Pero tía Petunia no sabía lo que se ocultaba bajo la tabla suelta del piso de arriba. No tenía ni idea de que no estaba siguiendo el régimen. En cuanto me había enterado de que tenía que pasar el verano alimentándome de tiras de zanahoria, había enviado a Hedwig a casa de mis amigos pidiéndoles socorro, y ellos habían cumplido maravillosamente: Hedwig había vuelto de casa de Hermione con una caja grande llena de cosas sin azúcar para picar (los padres de Hermione eran dentistas); Hagrid, el guardabosque de Hogwarts, me había enviado una bolsa llena de bollos de frutos secos hechos por él ( ni siquiera los había tocado: ya había experimentado las dotes culinarias de Hagrid); en cuanto a la señora Weasley, me había enviado a la lechuza de la familia, Errol, con un enorme pastel de frutas y pastas variadas. El pobre Errol, que era viejo y débil, tardó cinco días en recuperarse del viaje.
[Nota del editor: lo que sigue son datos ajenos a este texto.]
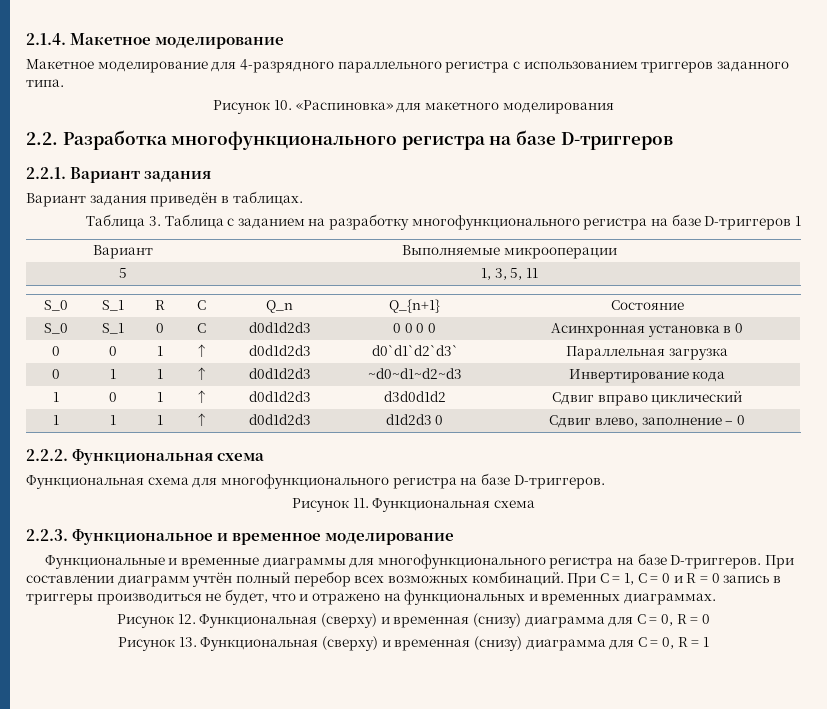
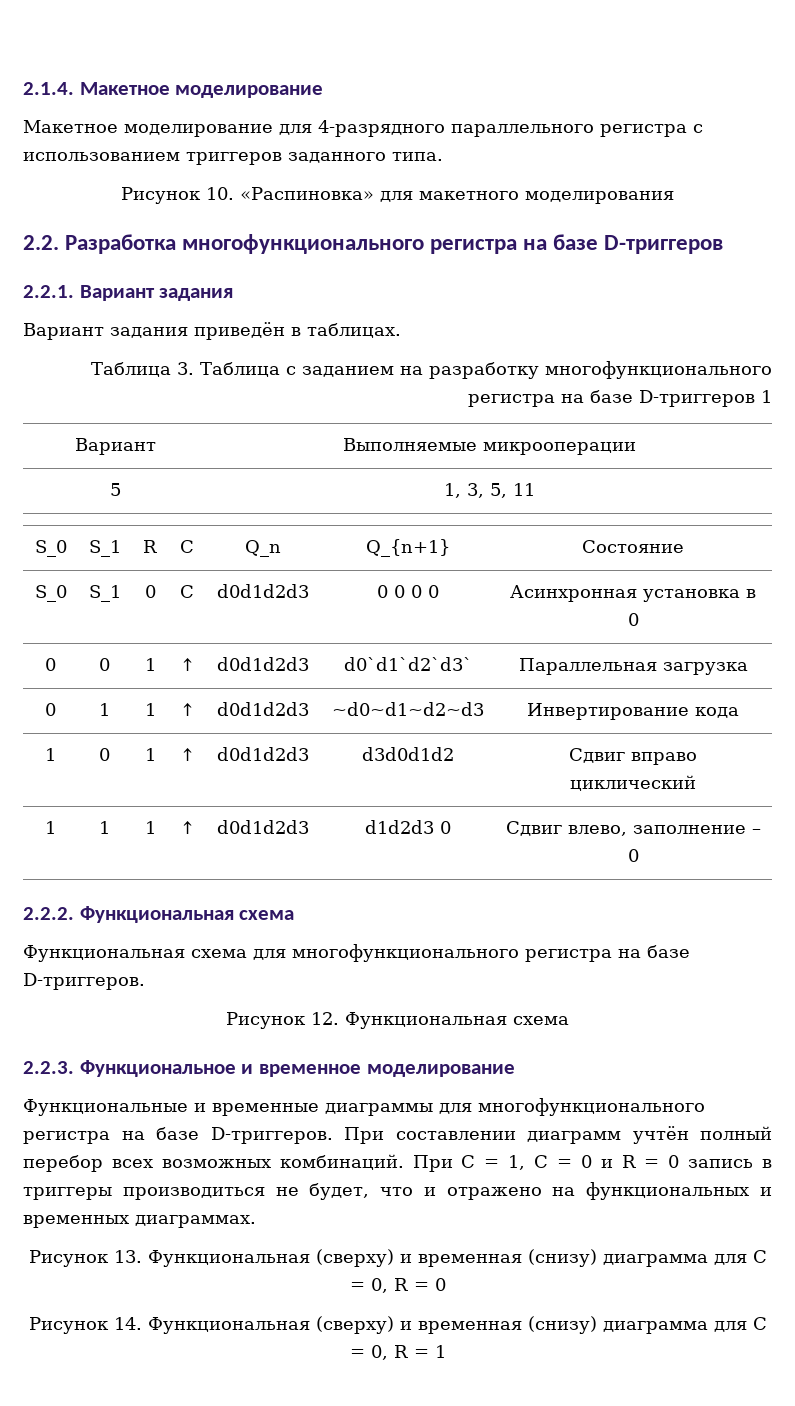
- Рисунок 11. Функциональная схема
+ Рисунок 12. Функциональная схема
- Рисунок 12. Функциональная (сверху) и временная (снизу) диаграмма для C = 0, R = 0
+ Рисунок 13. Функциональная (сверху) и временная (снизу) диаграмма для C = 0, R = 0
- Рисунок 13. Функциональная (сверху) и временная (снизу) диаграмма для C = 0, R = 1
+ Рисунок 14. Функциональная (сверху) и временная (снизу) диаграмма для C = 0, R = 1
Y luego, el día de mi cumpleaños (que los Dursley habían pasado olímpicamente por alto), había recibido cuatro tartas estupendas enviadas por Ron, Will, Hermione, Hagrid y Sirius. Todavía me quedaban dos, y por eso, impaciente por tomarme un desayuno de verdad cuando volviera a mi habitación, empecé a comerme el pomelo sin una queja.
Tío Vernon dejó el periódico a un lado con un resoplido de disgusto y observó su trozo de pomelo.
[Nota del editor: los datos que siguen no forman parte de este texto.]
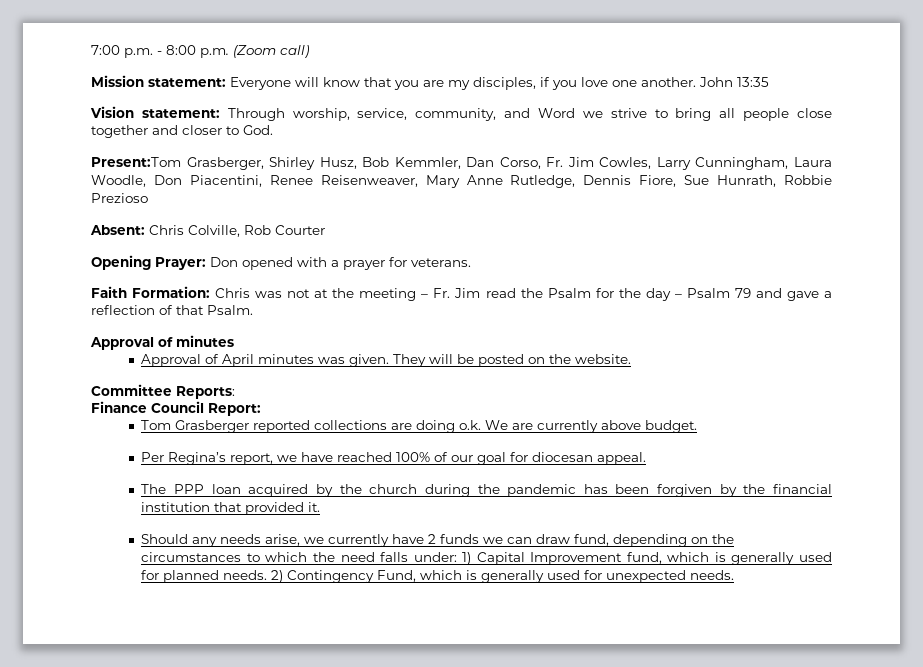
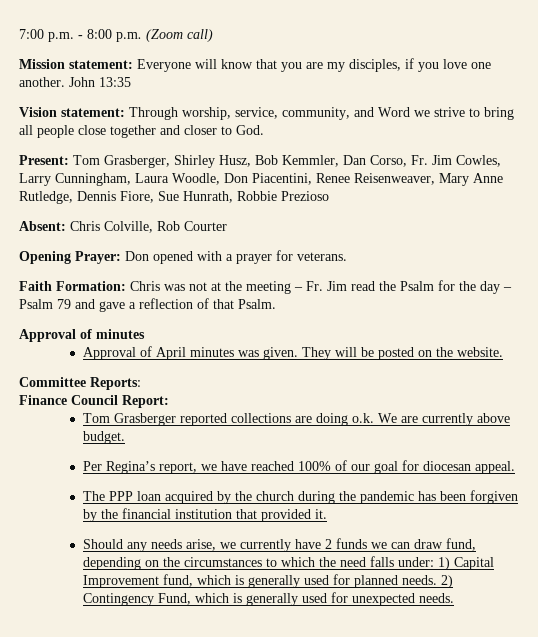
- Present:Tom Grasberger, Shirley Husz, Bob Kemmler, Dan Corso, Fr. Jim Cowles, Larry Cunningham, Laura Woodle, Don Piacentini, Renee Reisenweaver, Mary Anne Rutledge, Dennis Fiore, Sue Hunrath, Robbie Prezioso
+ Present: Tom Grasberger, Shirley Husz, Bob Kemmler, Dan Corso, Fr. Jim Cowles, Larry Cunningham, Laura Woodle, Don Piacentini, Renee Reisenweaver, Mary Anne Rutledge, Dennis Fiore, Sue Hunrath, Robbie Prezioso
—¿Esto es el desayuno? —preguntó de mal humor a tía Petunia.
Ella le dirigió una severa mirada y luego asintió con la cabeza, mirando de forma harto significativa a Dudley, que había terminado ya su parte de pomelo y observaba el mío con una expresión muy amarga en sus pequeños ojos de cerdito. Le habría dado mi porción pero eso habría levantando sospechas de que me estaba alimentando como Dios manda.
Tío Vernon lanzó un intenso suspiro que le alborotó el poblado bigote y cogió la cuchara.
Llamaron al timbre de la puerta. Tío Vernon se levantó con mucho esfuerzo y fue al recibidor. Veloz como un rayo, mientras tía Petunia preparaba el té, Dudley le robó a su padre lo que le quedaba de pomelo.
Escuché un murmullo en la entrada, a alguien riéndose y a tío Vernon respondiendo de manera cortante. Luego se cerró la puerta y oí rasgar un papel en el recibidor.
Tía Petunia posó la tetera en la mesa y miró a su alrededor preguntándose dónde se había metido tío Vernon. No tardó en averiguarlo: regresó un minuto después, lívido.
—Tú —me gritó—. Ven a la sala, ahora mismo.
Desconcertada, preguntándome qué demonios había hecho en aquella ocasión, me levanté, salí de la cocina detrás de tío Vernon y fui con él hasta la habitación contigua. Tío Vernon cerró la puerta con fuerza detrás de nosotros.
—Vaya —dijo, yendo hasta la chimenea y volviéndose hacia mi como si estuviera a punto de pronunciar la sentencia de mi arresto—. Vaya.
Me hubiera encantado preguntar «¿Vaya qué?», pero no juzgué prudente poner a prueba el humor de tío Vernon tan temprano, y menos teniendo en cuenta que éste se encontraba sometido a una fuerte tensión por la carencia de alimento. Así que decidí adoptar una expresión de cortés desconcierto.